I have a split reaction to the rapid spread of Zika virus.
On the one hand, it’s terrifying, especially for the young and fertile. (I don’t have grown children hoping to reproduce, but I do have many nieces and nephews in that demographic.) Our natural self-interest as living organisms and members of a beleaguered species makes it imperative that we understand and control this threat: through immunization, genetic mosquito control, whatever it takes.
On the other hand, through a cold eye, such outbreaks, as well as the cancer plague that now afflicts about one in three Americans during their lifetimes, look like Earth’s immune system trying to control the cancer that is us — sometimes with whatever blunt instrument comes to hand, sometimes with an uncanny laser-guided focus: Zika targets the brain, which is, after all, the source of the trouble. It also appears to be transmitted by sex, the other source of the trouble (being, as it is, what makes more of us).
This leaves me, as a childless human who’s had my three score and ten — so anything more is gravy — feeling that if one of those natural killers came for me, I could have no hard feelings. Why me? Why not? From the host organism’s point of view, I’m one more cancer cell, or locust, or virus. Nature doesn’t care whether you hold environmentally correct views (which would make a difference only if they actually became widespread enough to re-subordinate our collective behavior to the health of the whole and rein in the metastatic human impact). It doesn’t discriminate one human from another. To the ecosystem equivalent of a natural killer cell, it’s not who you are, it’s what you are.

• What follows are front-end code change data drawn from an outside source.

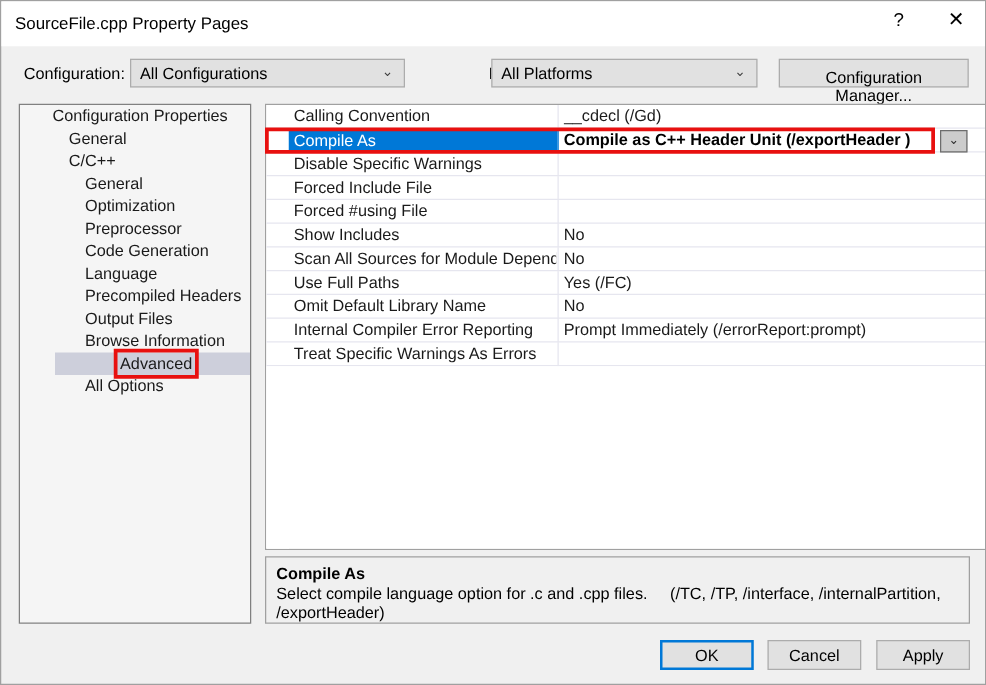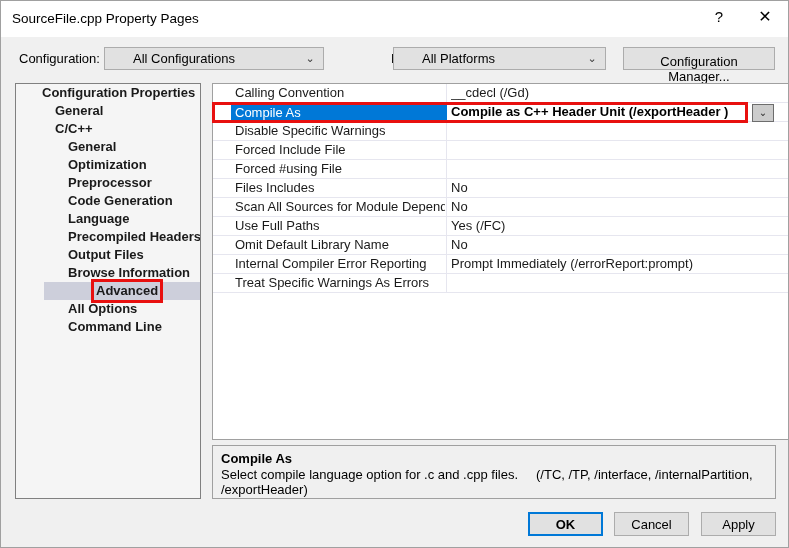"All Configurations" .combo .cval { margin-left: 21px -> none }
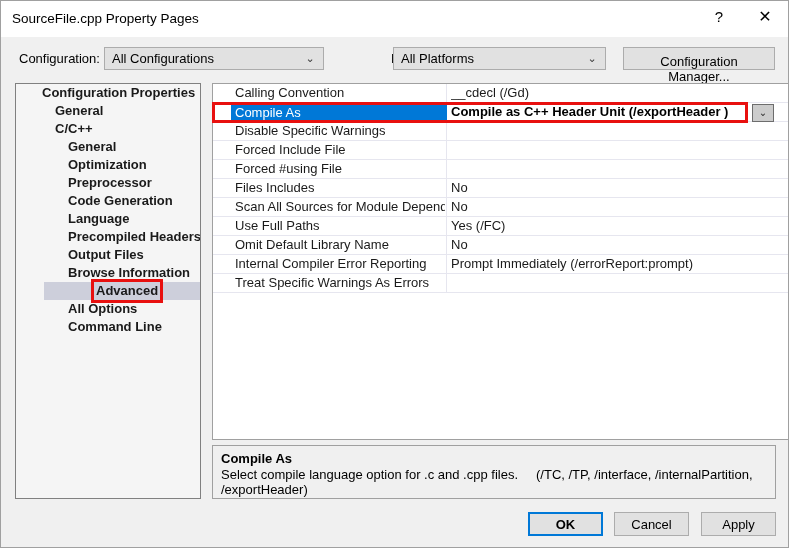"Configuration Properties" .tree-item { font-weight: bold -> none }
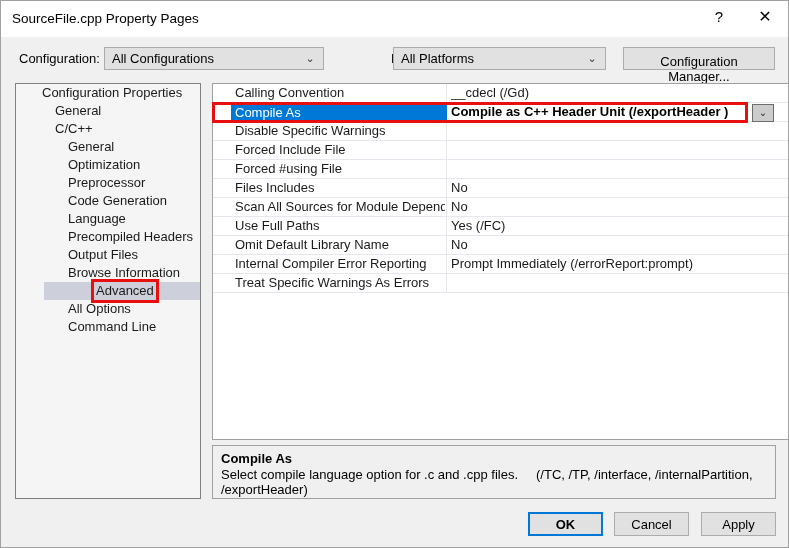"Files Includes" div.pname { text: Files -> Show }
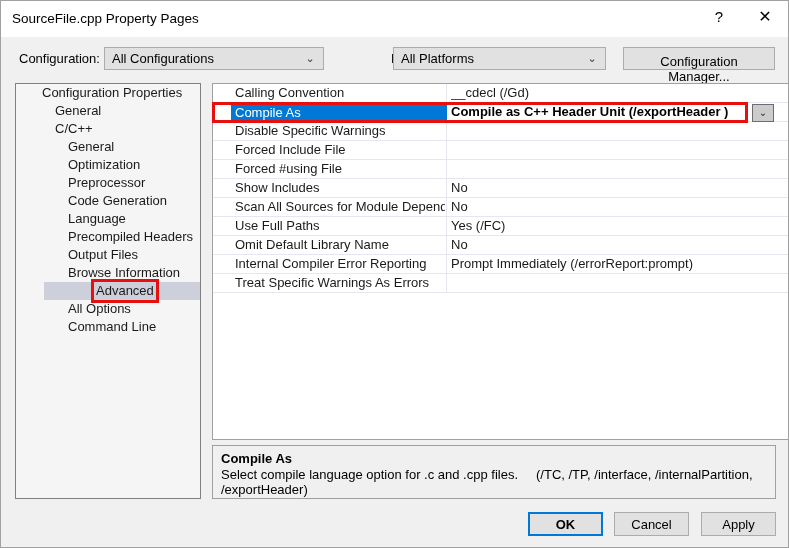"Command Line" div.tree-item { html: <div><span>Command Line</span></div> -> none }
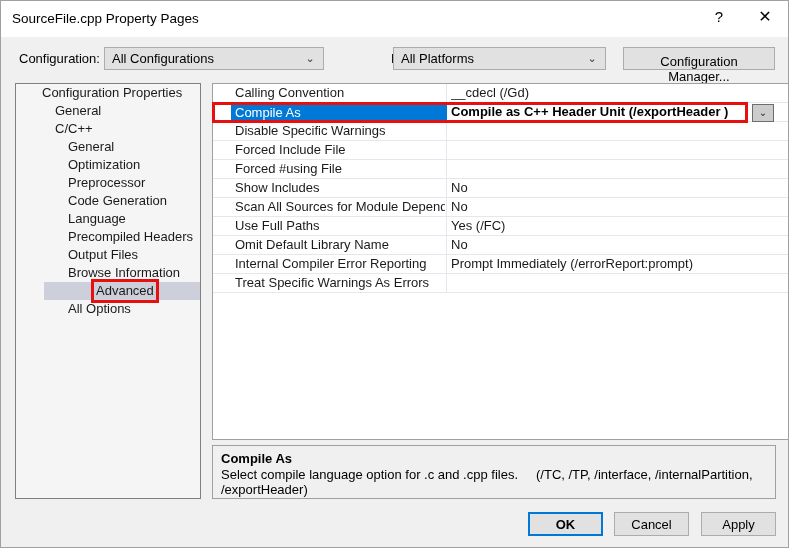"OK" #ok-btn { font-weight: bold -> none }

I fear for the young, for whom the stakes are so much higher. Owing their existence to our explosive success as a species, they are also slated to pay its price. They place their hope and faith in the continuing acceleration of our success — specifically, in science’s ability to shield us from Earth’s immune system long enough for us to proliferate and innovate towards some kind of breakthrough. Can we ever be as smart as cancer, which does such a brilliant job of outwitting OUR immune system? Can we be even smarter — figure out how to be fruitful and multiply and still keep our host alive?
We can now say that we HAVE scratched the surface. That is something. But that’s about it.